Bochum: Zwölf Engel schmücken die Wege des Werner Parks

Kunstvoll gestaltete Engel leuchten seit Freitag im Werner Park.

Kunstvoll gestaltete Engel leuchten seit Freitag im Werner Park.

Foto: Olaf Ziegler / FUNKE Foto Services

Bochum.  Zwölf Engel leuchten seit Freitag im Werner Park in Bochum. Vorbild für die Aktion des Stadtteilmanagements WLAB ist der Glottertäler Engelweg.

Es dämmert bereits im Werner Park an diesem Freitag. Und trotzdem ist es heller als sonst. An den Wegen der Grünanlagen leuchten und schimmern seit Freitagabend insgesamt zwölf Engel. Erdacht und kreativ gestaltet von zwölf Initiativen aus dem Stadtteil.

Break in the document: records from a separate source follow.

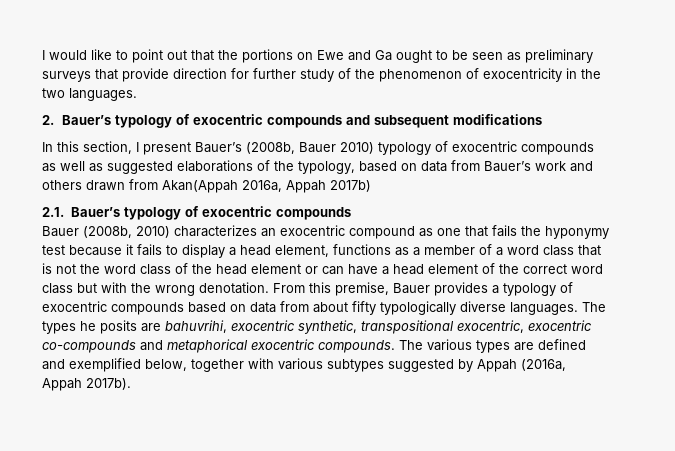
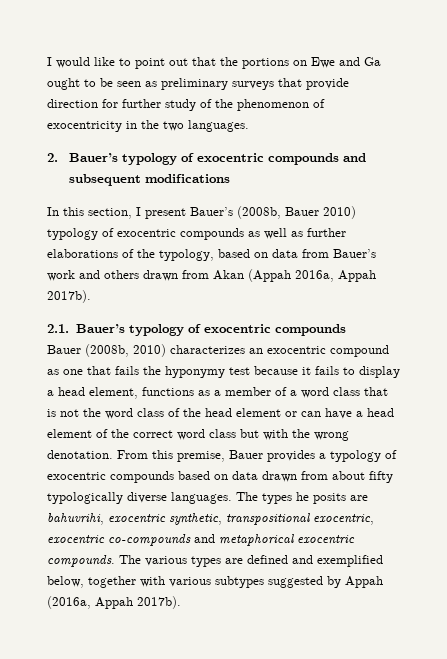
- In this section, I present Bauer’s (2008b, Bauer 2010) typology of exocentric compounds as well as suggested elaborations of the typology, based on data from Bauer’s work and others drawn from Akan(Appah 2016a, Appah 2017b)
+ In this section, I present Bauer’s (2008b, Bauer 2010) typology of exocentric compounds as well as further elaborations of the typology, based on data from Bauer’s work and others drawn from Akan (Appah 2016a, Appah 2017b).
- From this premise, Bauer provides a typology of exocentric compounds based on data from about fifty typologically diverse languages.
+ From this premise, Bauer provides a typology of exocentric compounds based on data drawn from about fifty typologically diverse languages.

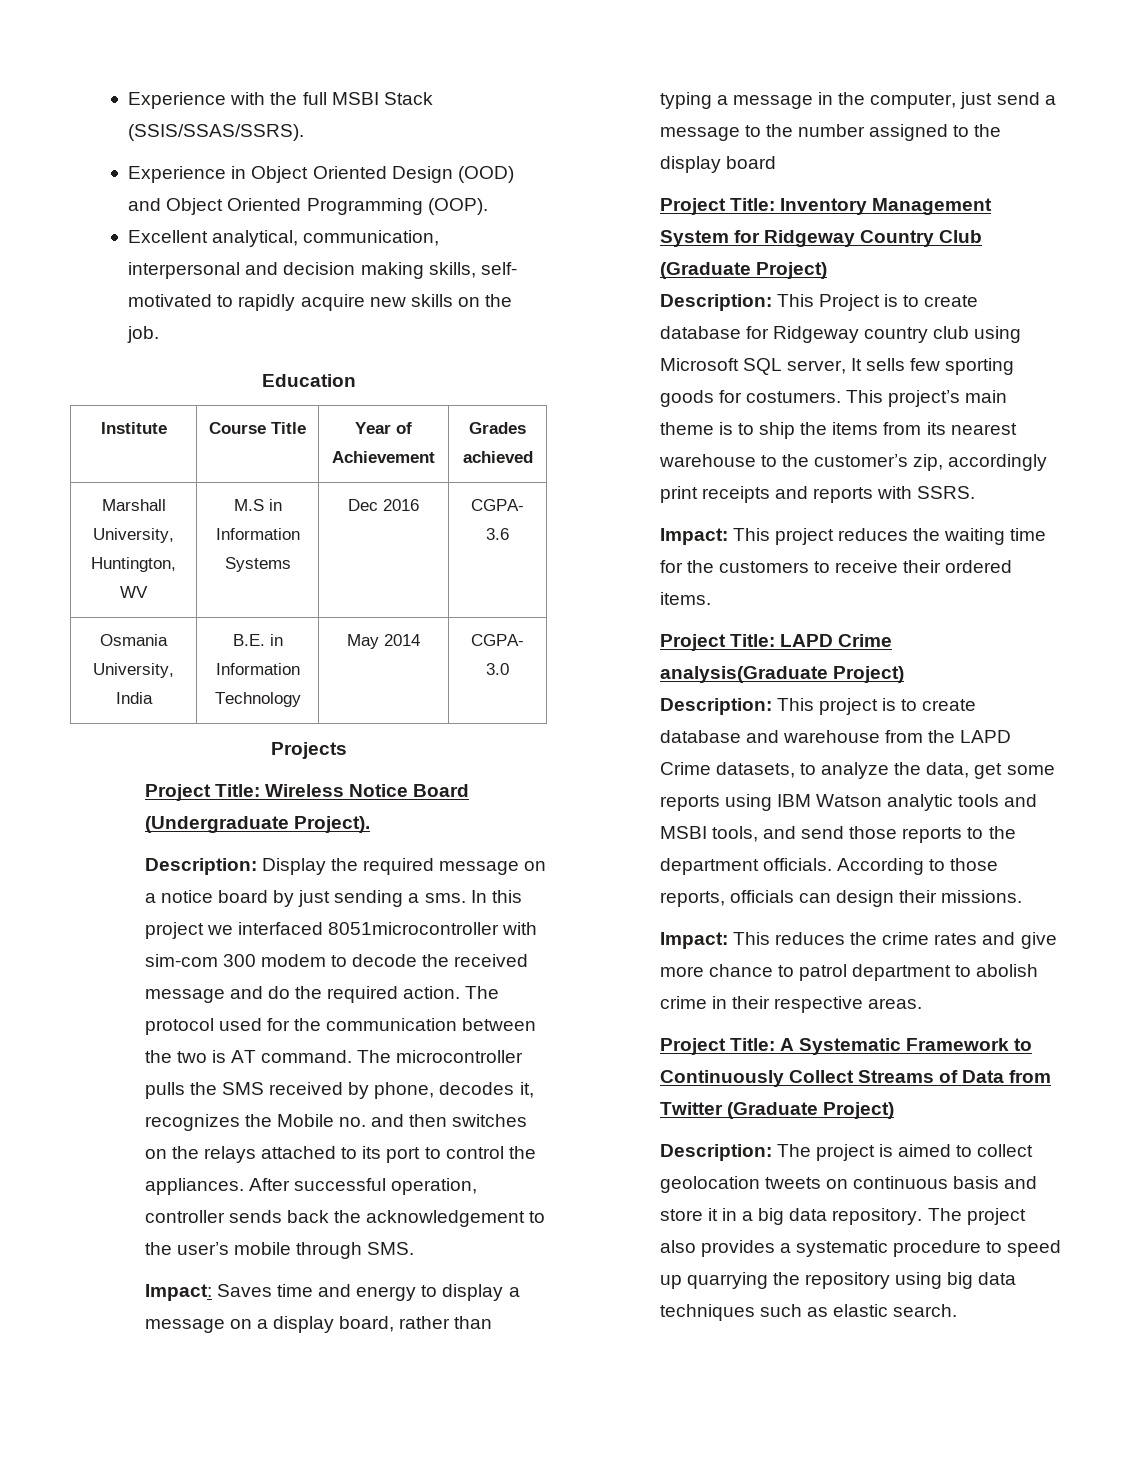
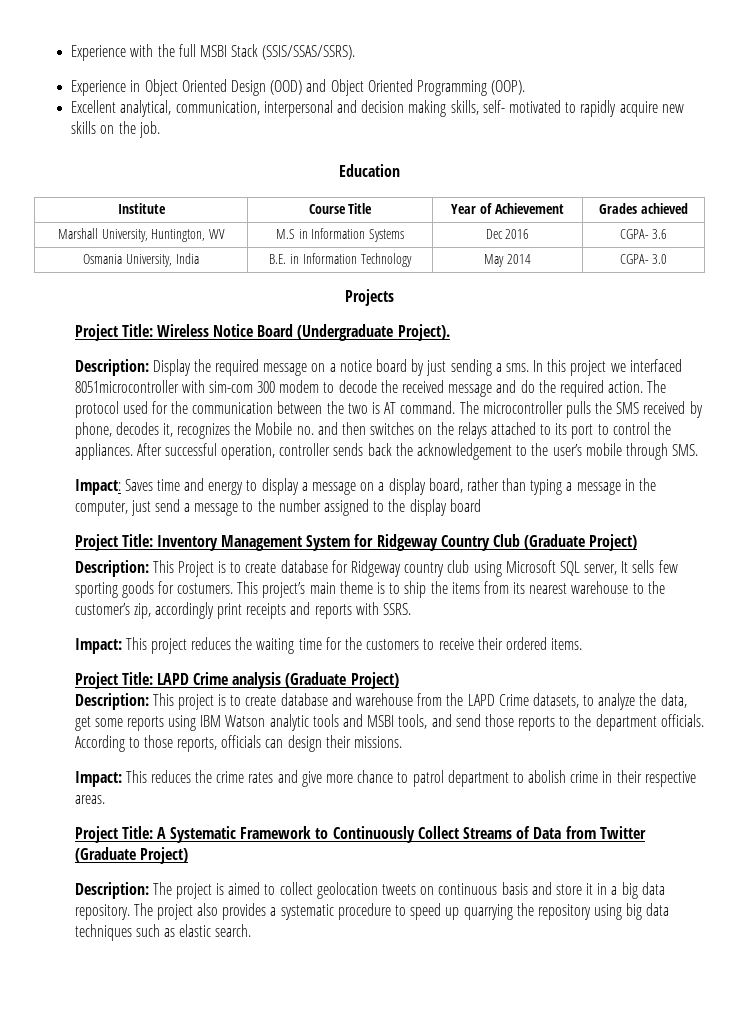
- Project Title: LAPD Crime analysis(Graduate Project)
+ Project Title: LAPD Crime analysis (Graduate Project)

Die Idee dazu kam dem WLAB (Soziale Stadt Werne, Langendreer, Alter Bahnhof). „Unabhängig voneinander haben meine Kollegin und ich einen solchen Engelweg in Glottertal im Breisgau bestaunt“, sagt Karsten Höser vom Stadtteilmanagement.

Engelweg im Werner Park Bochum entstand ohne Vorgaben

Bei einem ersten Treffen wurde die Idee vorgestellt, Vereine, Schulen, Seniorenheime und Gemeinden zeigten sich von dem Vorschlag begeistert.

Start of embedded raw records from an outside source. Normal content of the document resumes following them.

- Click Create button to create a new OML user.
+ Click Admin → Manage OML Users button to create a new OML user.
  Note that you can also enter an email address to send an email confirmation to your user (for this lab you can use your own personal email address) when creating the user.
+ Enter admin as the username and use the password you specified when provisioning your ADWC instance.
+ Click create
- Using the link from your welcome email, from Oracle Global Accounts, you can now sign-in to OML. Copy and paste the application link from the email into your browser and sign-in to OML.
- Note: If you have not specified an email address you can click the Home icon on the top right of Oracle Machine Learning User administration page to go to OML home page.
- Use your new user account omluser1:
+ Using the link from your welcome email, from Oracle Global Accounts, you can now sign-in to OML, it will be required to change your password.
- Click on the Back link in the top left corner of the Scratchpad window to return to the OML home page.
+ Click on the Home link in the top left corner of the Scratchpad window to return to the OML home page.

Vorgaben gab es keine. „Groß sollten die Engel sein“, lacht Karsten Höser. Ansonsten hatten die Initiativen freie Hand. Die Ergebnisse sind vielfältig und beeindruckend.

Rund 120 Leute sind zur Eröffnung gekommen. Darunter auch die Schülerinnen und Schüler der Willy-Brandt-Gesamtschule mit ihrer Kunstlehrerin Inge Nientiedt. „Ich habe der Klasse die Idee zur Gestaltung des Engels vorgestellt“, sagt sie, „alle waren sofort überzeugt.“

Das Design wurde allerdings in Kooperation mit dem Awo-Seniorenzentrum herausgearbeitet. Handwerklich umgesetzt wurde es dann von den Schülern.

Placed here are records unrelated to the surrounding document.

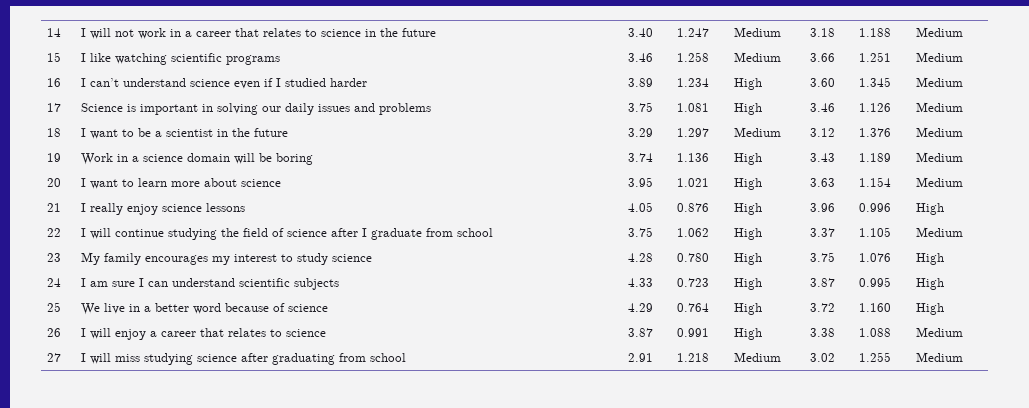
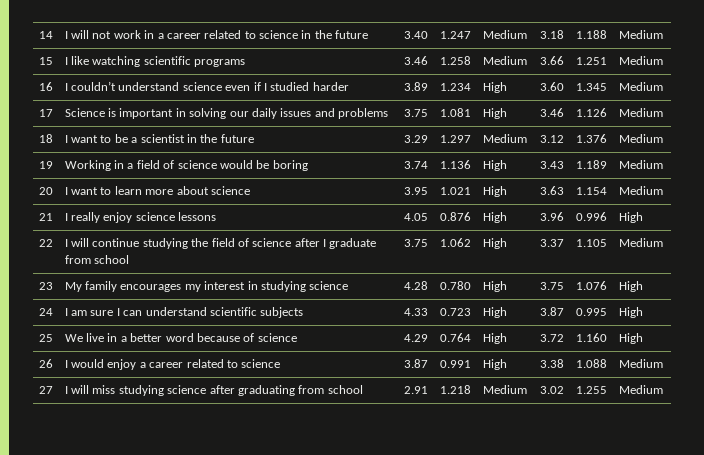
- 14 | I will not work in a career that relates to science in the future | 3.40 | 1.247 | Medium | 3.18 | 1.188 | Medium
+ 14 | I will not work in a career related to science in the future | 3.40 | 1.247 | Medium | 3.18 | 1.188 | Medium
- 16 | I can’t understand science even if I studied harder | 3.89 | 1.234 | High | 3.60 | 1.345 | Medium
+ 16 | I couldn’t understand science even if I studied harder | 3.89 | 1.234 | High | 3.60 | 1.345 | Medium
- 19 | Work in a science domain will be boring | 3.74 | 1.136 | High | 3.43 | 1.189 | Medium
+ 19 | Working in a field of science would be boring | 3.74 | 1.136 | High | 3.43 | 1.189 | Medium
- 23 | My family encourages my interest to study science | 4.28 | 0.780 | High | 3.75 | 1.076 | High
+ 23 | My family encourages my interest in studying science | 4.28 | 0.780 | High | 3.75 | 1.076 | High
- 26 | I will enjoy a career that relates to science | 3.87 | 0.991 | High | 3.38 | 1.088 | Medium
+ 26 | I would enjoy a career related to science | 3.87 | 0.991 | High | 3.38 | 1.088 | Medium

„Schrottengel“ empfängt die Besucher am Eingang

„Unser Engel ist ein wenig kantiger und eckiger als normale Engel“, erklärt Avinash (14). Die Flügel sind aus Draht, der Körper des Engels ist eine schwarze Tafel.

„Hier können die Menschen mit Kreide ihre eigenen Schutzengel draufschreiben“, sagt der Schüler. Für Avinash selbst ist das seine Mama.

Direkt am Eingang des Parks „Am Born“ steht der Engel des Freizeithauses JuCon. Schrottengel wurde der getauft. „Ich könnte jetzt sagen, dass der Engel ein Zeichen für den Klimaschutz ist, aber ehrlich gesagt sind wir einfach in unsere Garage gegangen und haben geschaut, was für Materialien wir haben“, erklärt Bärbel Schäfer vom Freizeithaus. Man habe „erstmal gemacht“ und wolle jetzt schauen, was daraus wird.

Jeder Engel hat seine eigene Geschichte

Trotzdem ist dieses Upcycling alter Materialien von den Veranstaltern des WLAB aber ausdrücklich erwünscht. Eine vordergründig christliche Bedeutung habe der Weg nicht, sagt Karsten Höser vom Stadtteilmanagement. „Engel gibt es in vielen Religionen“, weiß er. Auch das spiegelt den verbindenden Charakter der Aktion wider.

Über allem steht die Gemeinschaft: „Es ist toll wie viele Leute sich an der Aktion beteiligt haben. Alleine kann man sowas nicht auf die Beine stellen“, sagt Höser. Und auch Schüler Avinash freut sich mit seinem Freund Yasin (16) über die vielen verschiedenen Beiträge: „Alle Engel sind schön. Jeder hat seine ganz eigene besondere Art“, sind die beiden sich einig.